This exercise calls for every line of the data below with the string "golfer" in it.

........

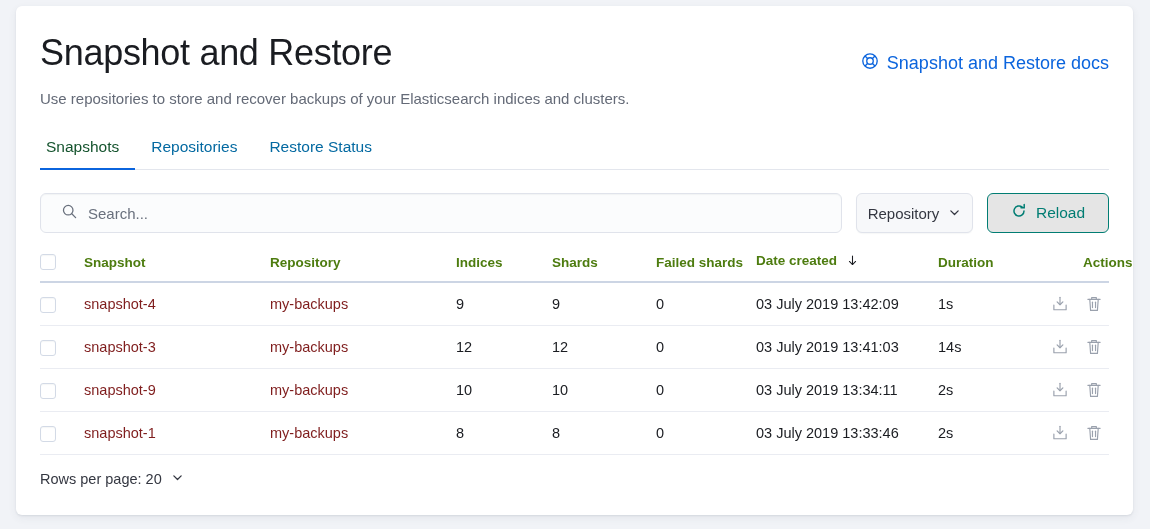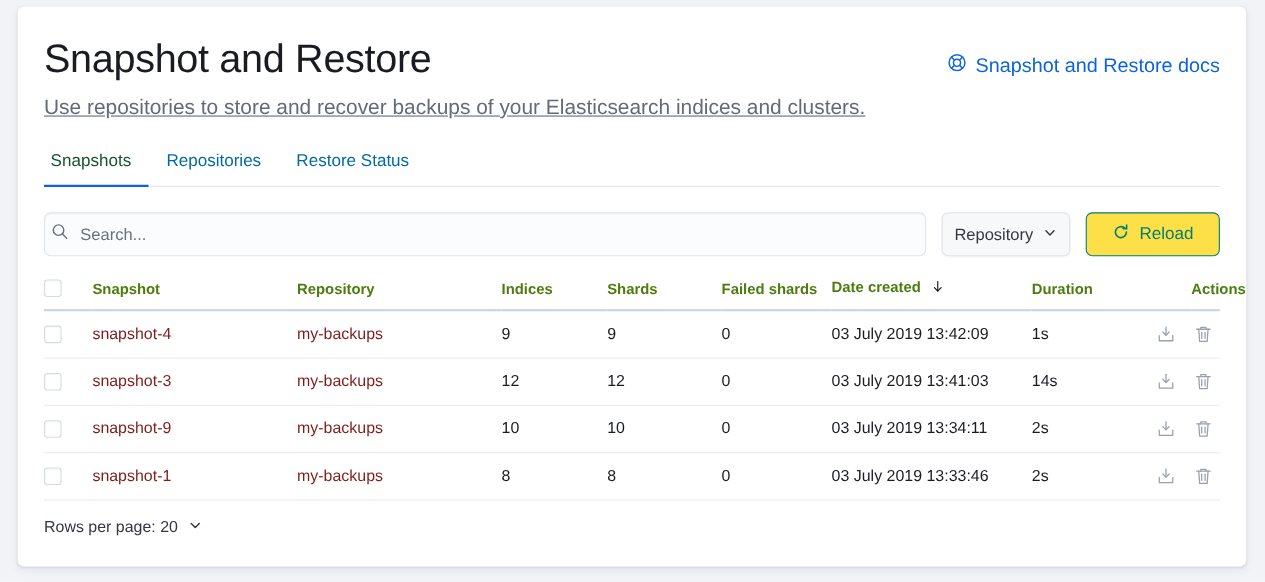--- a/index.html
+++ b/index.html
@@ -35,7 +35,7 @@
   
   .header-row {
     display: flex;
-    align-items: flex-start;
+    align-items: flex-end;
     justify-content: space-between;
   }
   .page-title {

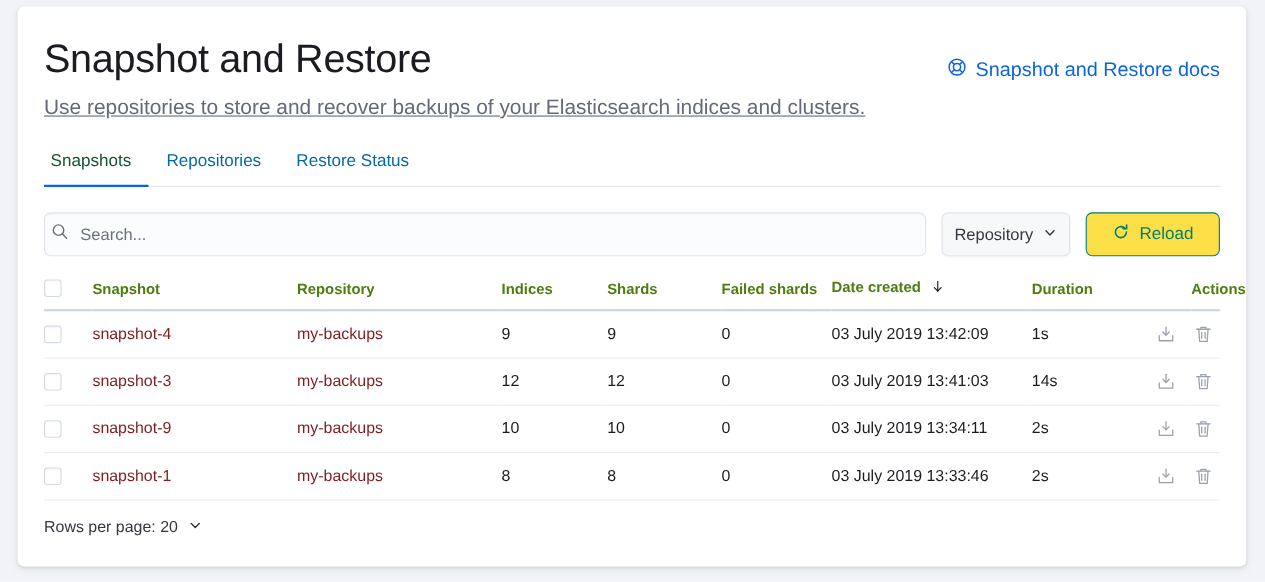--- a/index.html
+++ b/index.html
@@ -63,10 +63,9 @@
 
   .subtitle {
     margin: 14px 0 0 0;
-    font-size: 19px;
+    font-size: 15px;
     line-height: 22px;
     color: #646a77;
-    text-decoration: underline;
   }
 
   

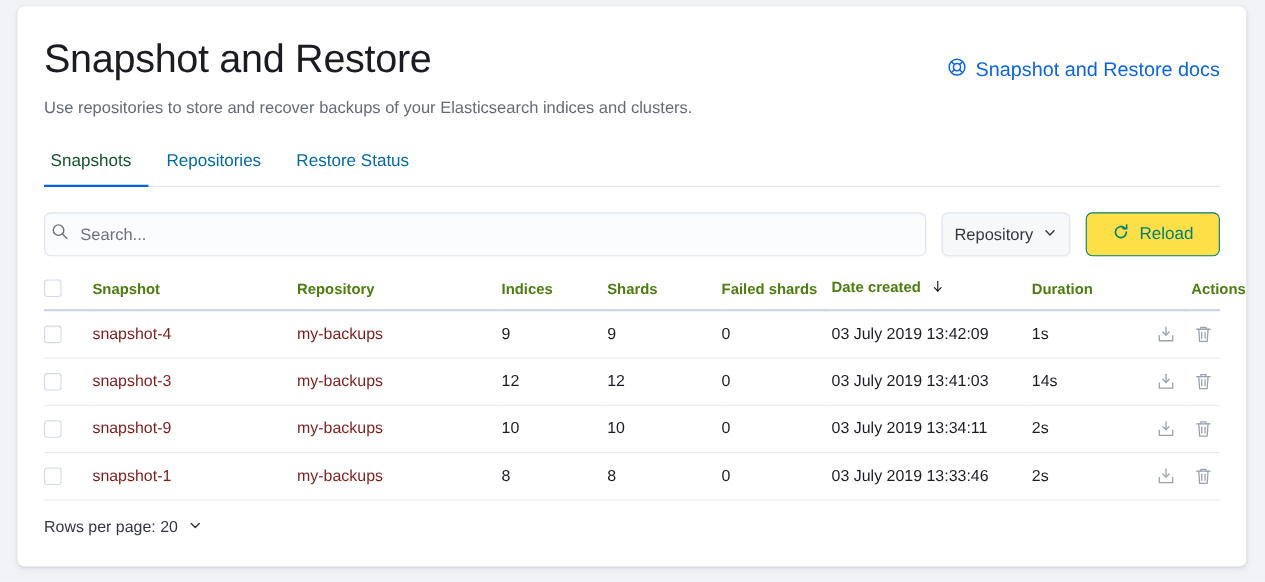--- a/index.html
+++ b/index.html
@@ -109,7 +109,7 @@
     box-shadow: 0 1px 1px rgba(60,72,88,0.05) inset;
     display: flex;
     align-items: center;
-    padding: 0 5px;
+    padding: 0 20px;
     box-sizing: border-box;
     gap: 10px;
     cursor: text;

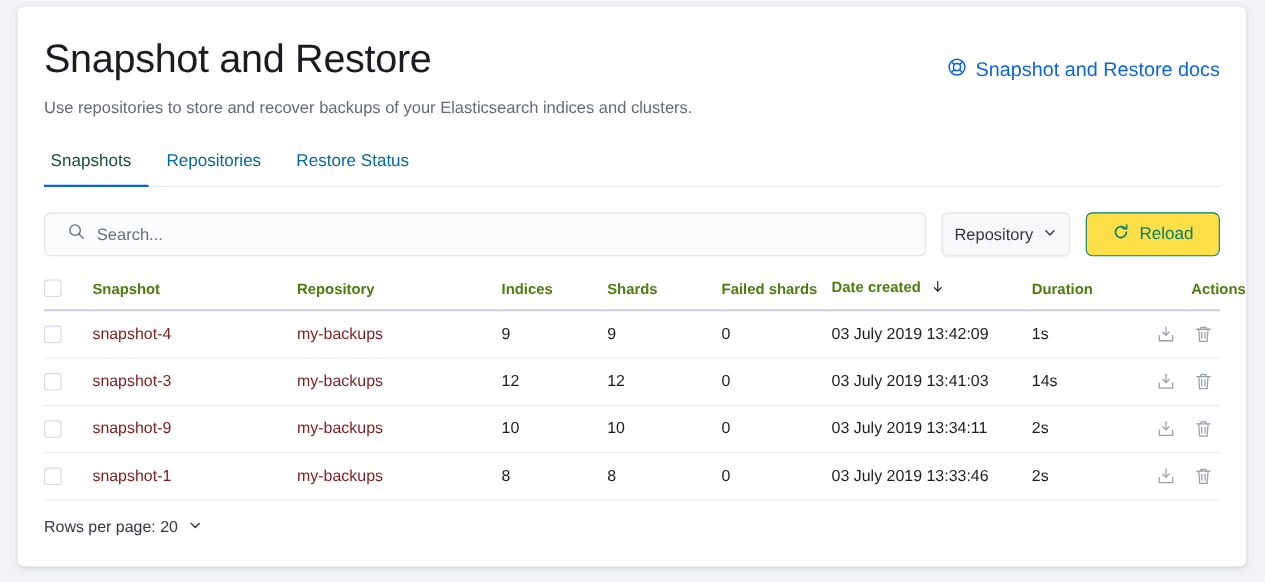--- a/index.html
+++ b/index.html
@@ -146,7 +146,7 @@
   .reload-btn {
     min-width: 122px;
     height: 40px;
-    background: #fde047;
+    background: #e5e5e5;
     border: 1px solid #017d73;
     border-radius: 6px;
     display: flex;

........

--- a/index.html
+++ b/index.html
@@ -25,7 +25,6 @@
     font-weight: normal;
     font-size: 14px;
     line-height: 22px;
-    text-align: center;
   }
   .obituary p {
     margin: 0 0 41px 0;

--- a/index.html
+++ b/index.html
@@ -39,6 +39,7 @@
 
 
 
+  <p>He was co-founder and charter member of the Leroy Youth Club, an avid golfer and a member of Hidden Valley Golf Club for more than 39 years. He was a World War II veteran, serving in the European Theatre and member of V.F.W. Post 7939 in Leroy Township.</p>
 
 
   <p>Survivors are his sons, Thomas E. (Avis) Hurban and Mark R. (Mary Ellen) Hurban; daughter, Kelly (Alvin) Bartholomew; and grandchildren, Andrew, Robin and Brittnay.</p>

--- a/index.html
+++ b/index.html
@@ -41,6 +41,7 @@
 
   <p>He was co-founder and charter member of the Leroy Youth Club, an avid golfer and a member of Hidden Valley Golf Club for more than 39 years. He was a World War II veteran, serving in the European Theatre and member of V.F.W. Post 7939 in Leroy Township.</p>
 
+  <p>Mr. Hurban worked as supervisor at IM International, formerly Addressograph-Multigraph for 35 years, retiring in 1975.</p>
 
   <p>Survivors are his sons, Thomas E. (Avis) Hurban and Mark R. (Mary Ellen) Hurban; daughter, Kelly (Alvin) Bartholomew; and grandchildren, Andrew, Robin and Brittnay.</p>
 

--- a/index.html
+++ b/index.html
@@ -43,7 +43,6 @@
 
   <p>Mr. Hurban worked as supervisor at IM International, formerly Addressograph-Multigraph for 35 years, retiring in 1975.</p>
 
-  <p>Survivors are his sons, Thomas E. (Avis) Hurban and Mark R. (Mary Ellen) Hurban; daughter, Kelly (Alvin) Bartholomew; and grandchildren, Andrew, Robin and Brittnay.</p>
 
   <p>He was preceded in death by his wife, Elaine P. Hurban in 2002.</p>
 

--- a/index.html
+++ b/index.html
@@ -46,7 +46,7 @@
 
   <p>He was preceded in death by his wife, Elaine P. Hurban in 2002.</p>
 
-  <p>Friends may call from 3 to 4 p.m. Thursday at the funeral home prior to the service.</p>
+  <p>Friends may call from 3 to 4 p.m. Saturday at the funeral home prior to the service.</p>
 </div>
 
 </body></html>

........

◆ **COMPLETED TASK**
+  <p>He was co-founder and charter member of the Leroy Youth Club, an avid golfer and a member of Hidden Valley Golf Club for more than 39 years. He was a World War II veteran, serving in the European Theatre and member of V.F.W. Post 7939 in Leroy Township.</p>
   <p>He was co-founder and charter member of the Leroy Youth Club, an avid golfer and a member of Hidden Valley Golf Club for more than 39 years. He was a World War II veteran, serving in the European Theatre and member of V.F.W. Post 7939 in Leroy Township.</p>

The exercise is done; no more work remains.